Copy the records word for word. Pictures do not go in.

━━━━━ Material for the task

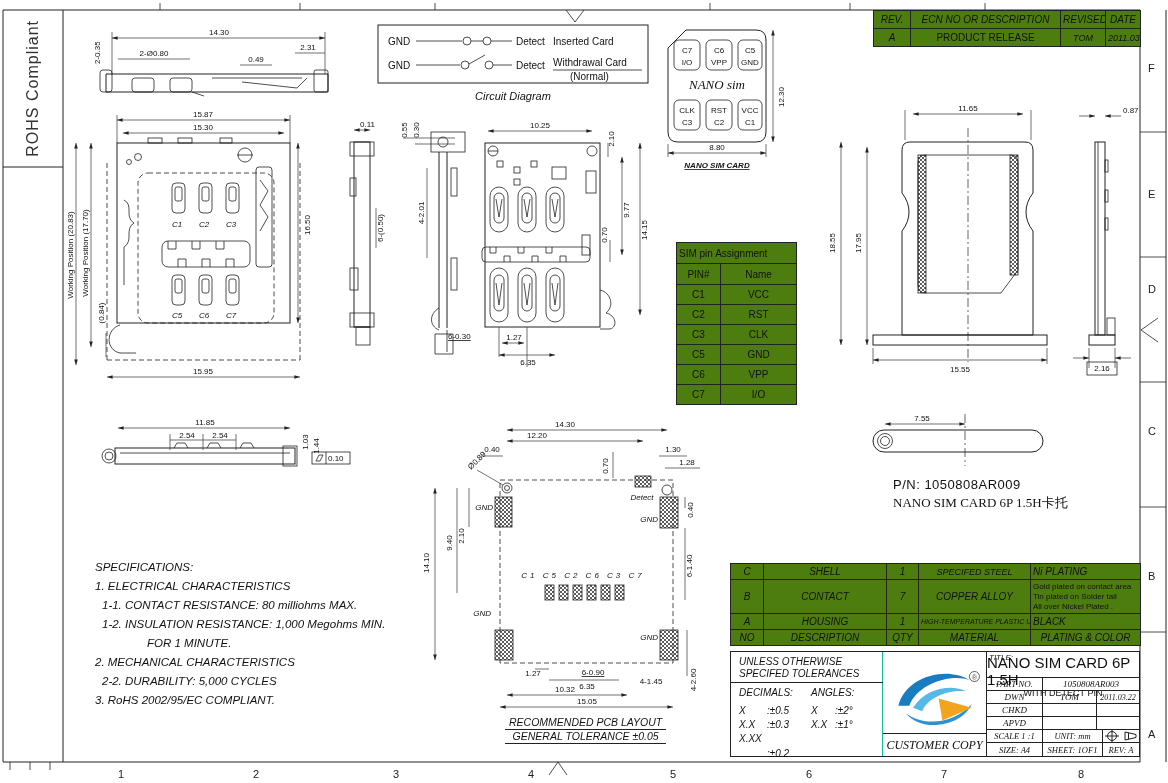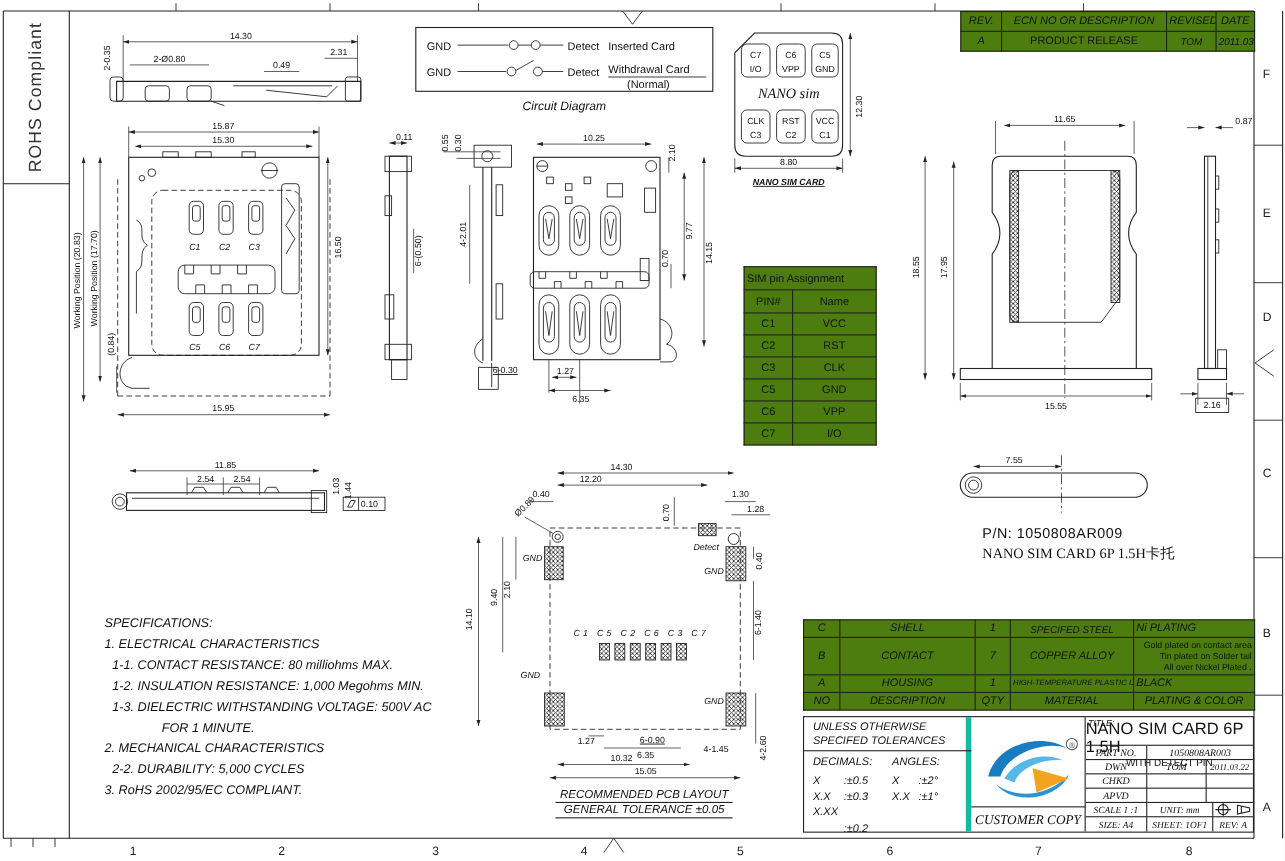"Gold plated on contact area" td { text-align: right -> left }
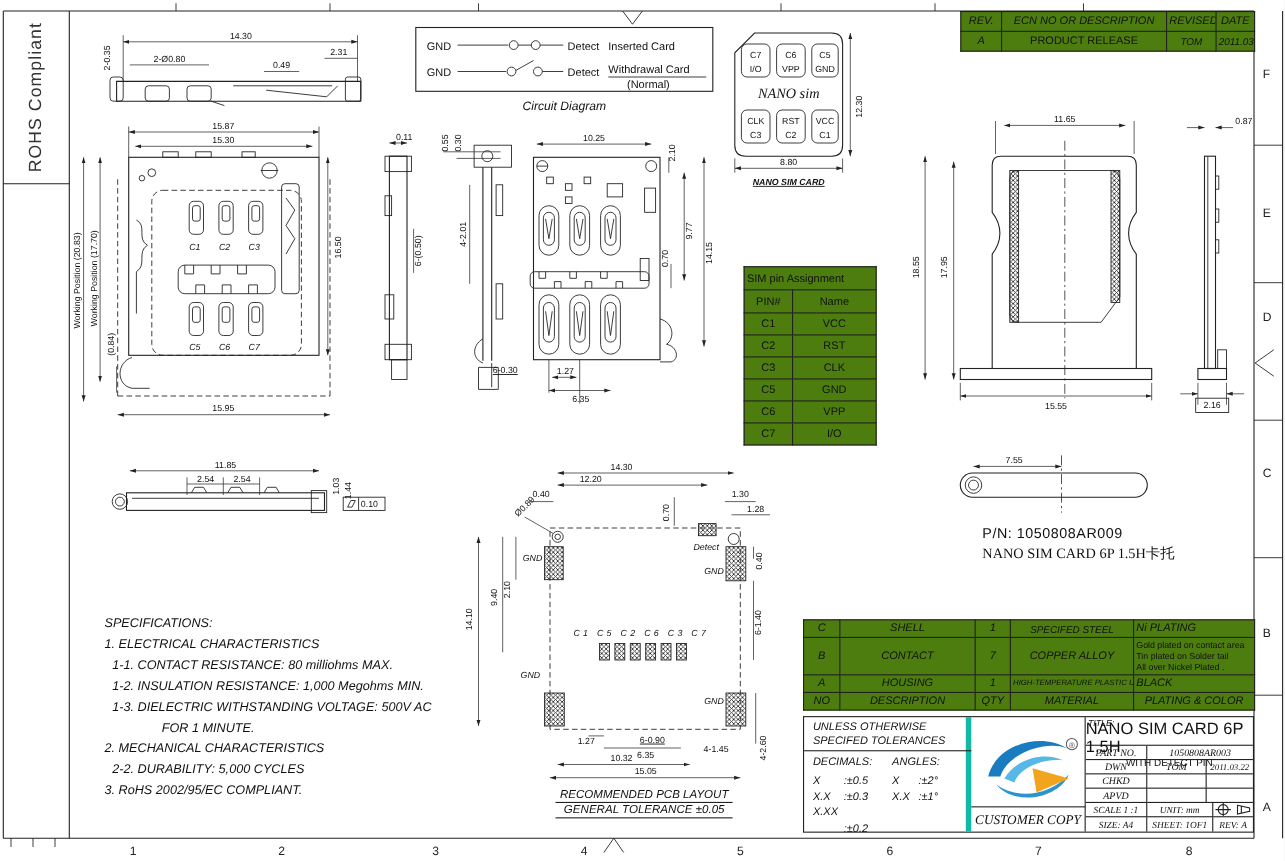"1-3. DIELECTRIC WITHSTANDING VOLTAGE:" div.s1 { html: <div>1-3. DIELECTRIC WITHSTANDING VOLTAGE: 500V AC</div> -> none }
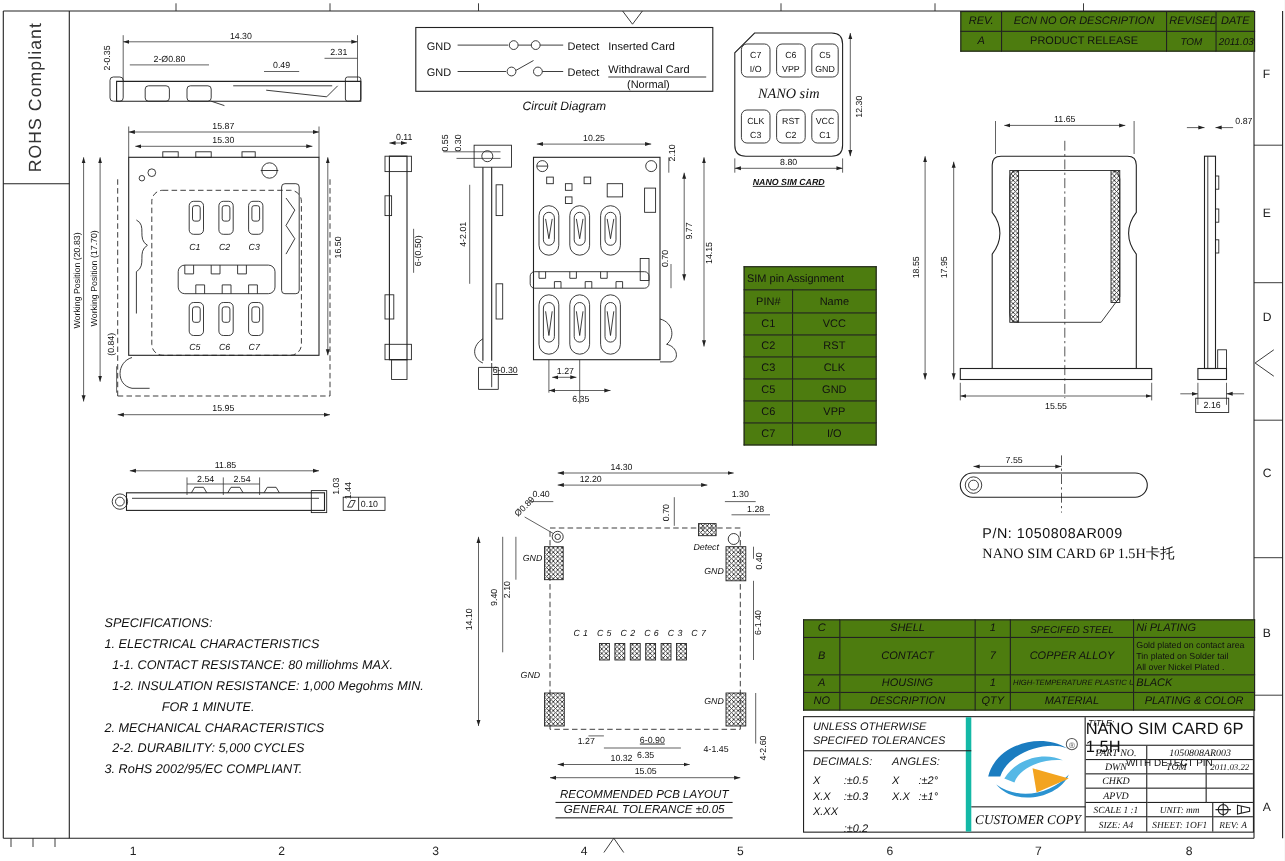"UNLESS OTHERWISE" div.abs { border-right: 5px solid #14b8a6 -> 1px solid #14b8a6 }
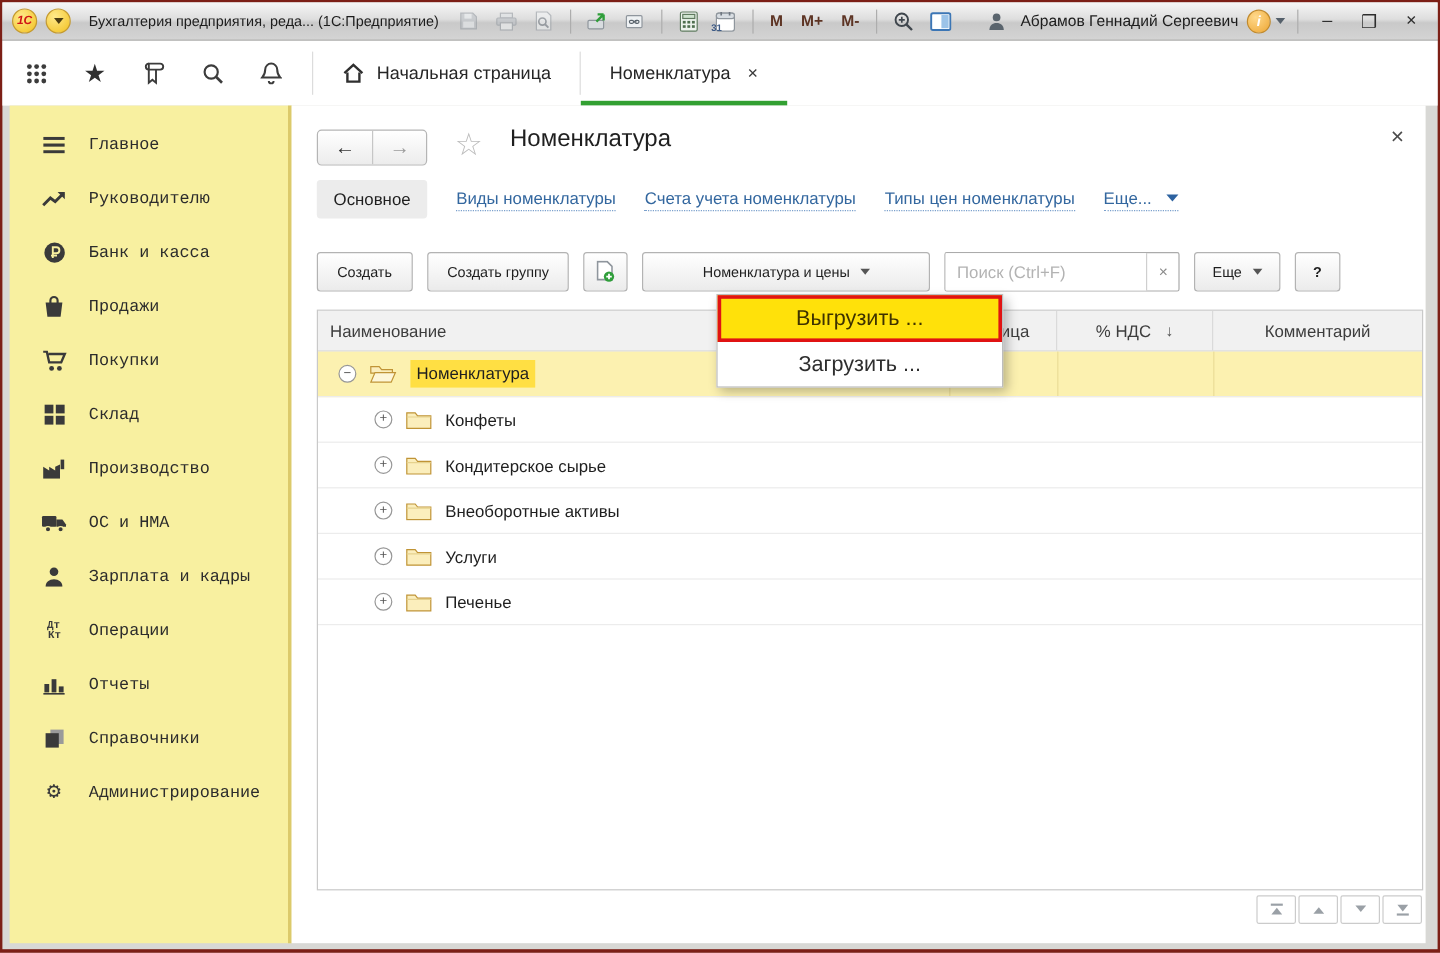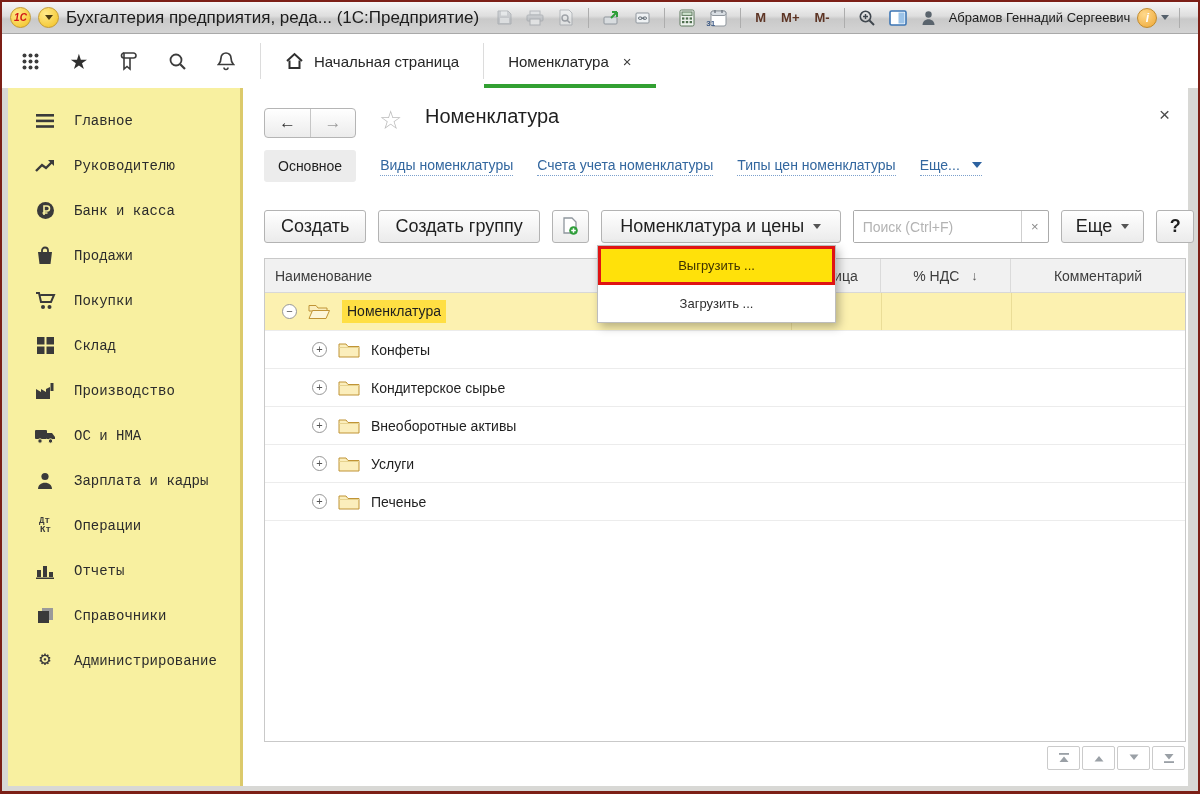"Бухгалтерия предприятия, реда..." .tb-title { font-size: 17px -> 12px; margin: 0 6px 0 0 -> 0 6px 0 8px }
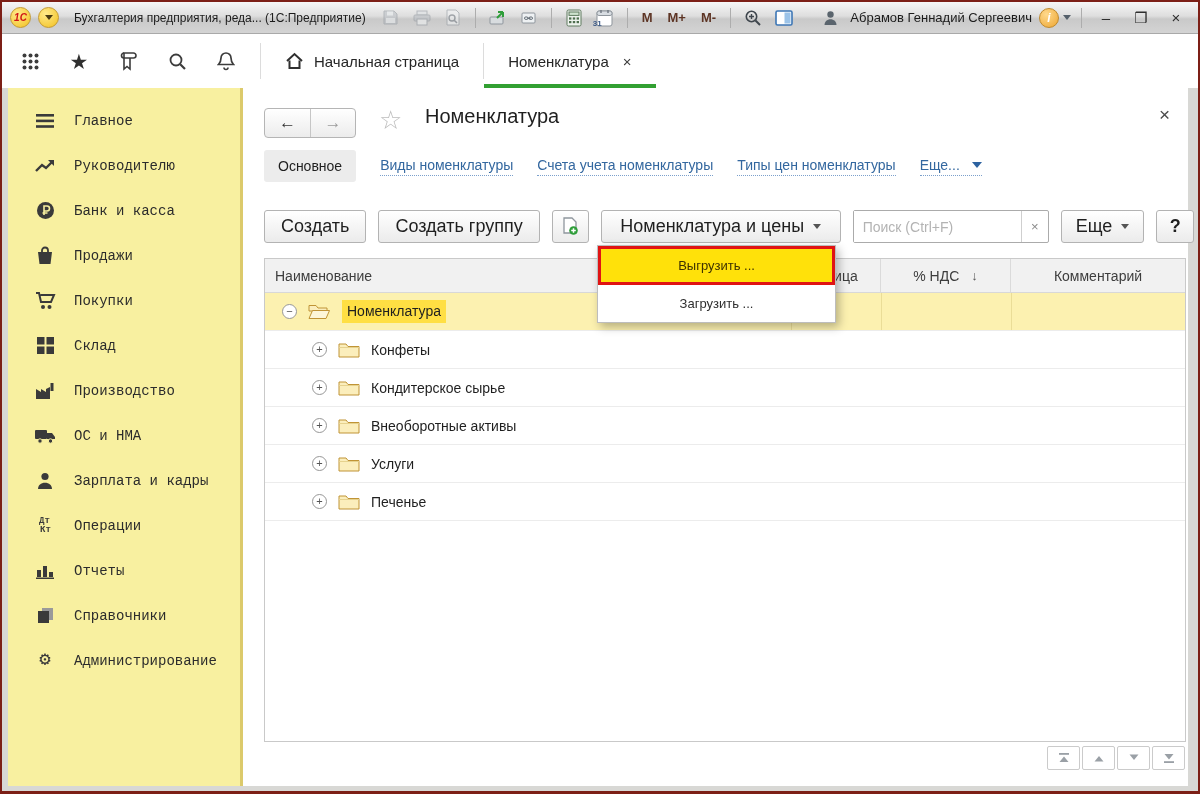"Создать" .btn { font-size: 18px -> 12px }
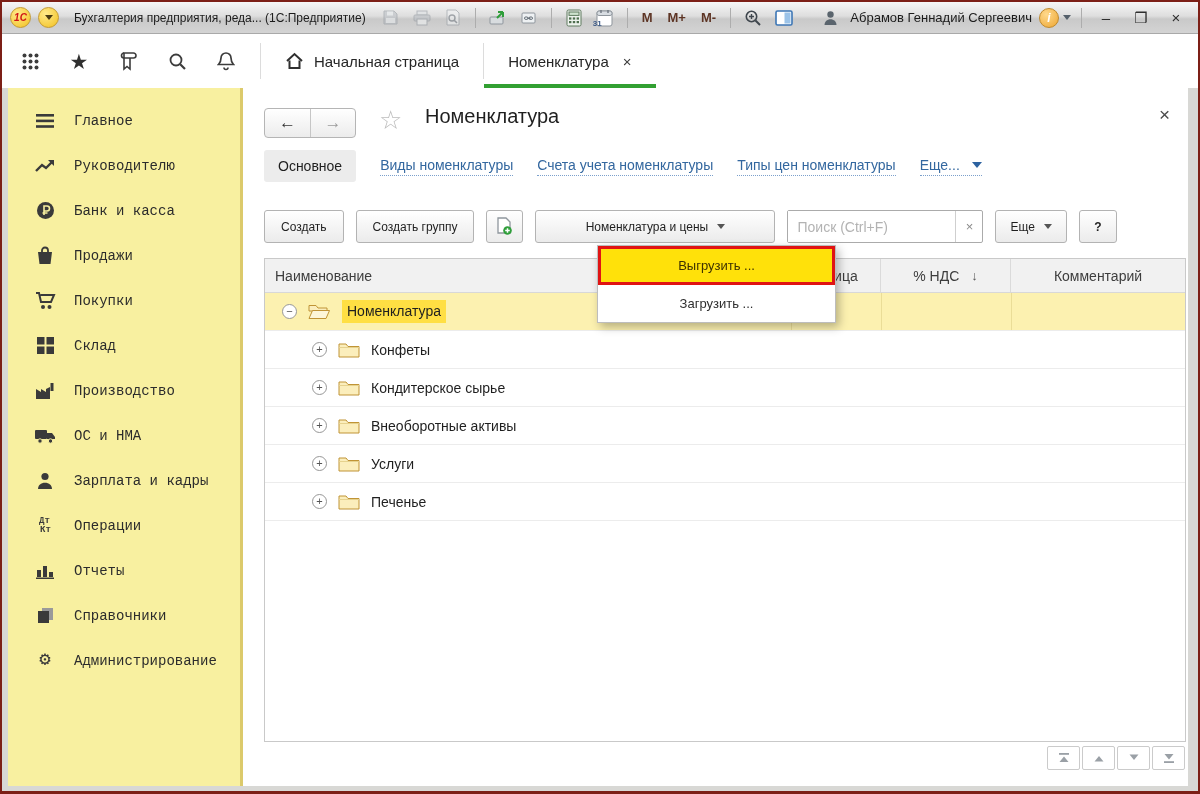"Выгрузить ..." .ctx-item { font-size: 13px -> 18px }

━━━━━━━━━━

* Answer space:
"Gold plated on contact area" td { text-align: right -> left }
"1-3. DIELECTRIC WITHSTANDING VOLTAGE:" div.s1 { html: <div>1-3. DIELECTRIC WITHSTANDING VOLTAGE: 500V AC</div> -> none }
"UNLESS OTHERWISE" div.abs { border-right: 5px solid #14b8a6 -> 1px solid #14b8a6 }
"Бухгалтерия предприятия, реда..." .tb-title { font-size: 17px -> 12px; margin: 0 6px 0 0 -> 0 6px 0 8px }
"Создать" .btn { font-size: 18px -> 12px }
"Выгрузить ..." .ctx-item { font-size: 13px -> 18px }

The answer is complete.